■ Exercise objective
From the line containing "subtotal: 3663.00 -> 3843.00" to the end of the entries, return every line exactly, both ends included, and add nothing.

■ Provided records
= = =
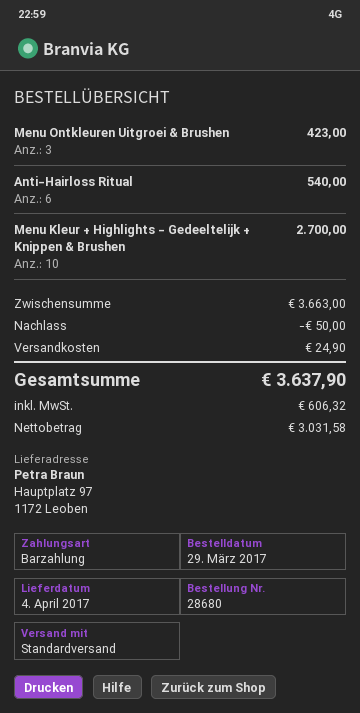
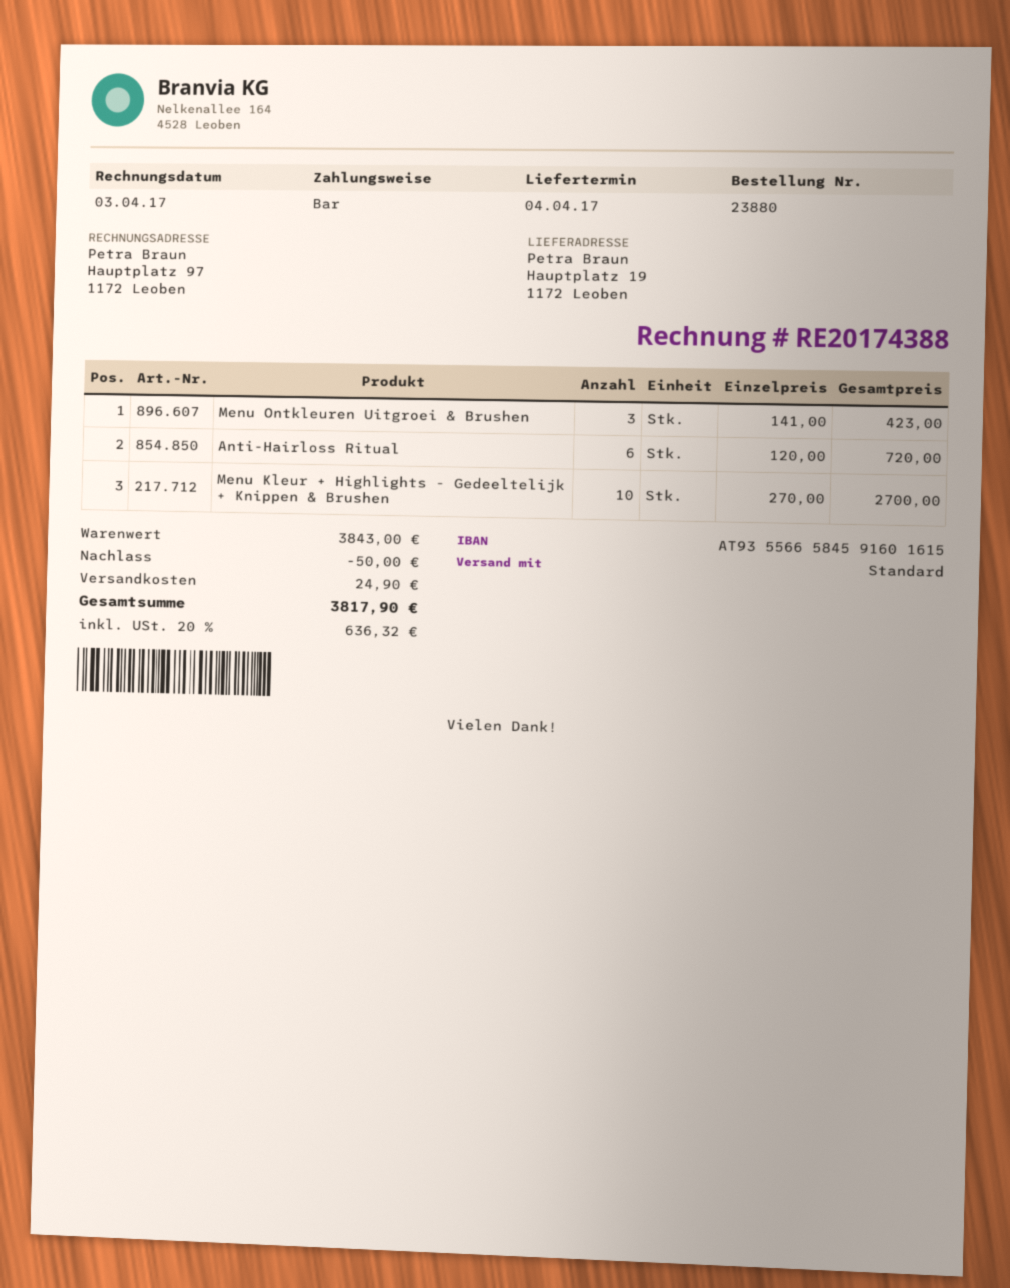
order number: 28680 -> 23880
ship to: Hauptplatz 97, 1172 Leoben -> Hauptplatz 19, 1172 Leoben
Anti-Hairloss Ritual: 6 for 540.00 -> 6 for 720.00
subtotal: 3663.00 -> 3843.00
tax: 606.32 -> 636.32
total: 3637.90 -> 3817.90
= = =
■ Response box
subtotal: 3663.00 -> 3843.00
tax: 606.32 -> 636.32
total: 3637.90 -> 3817.90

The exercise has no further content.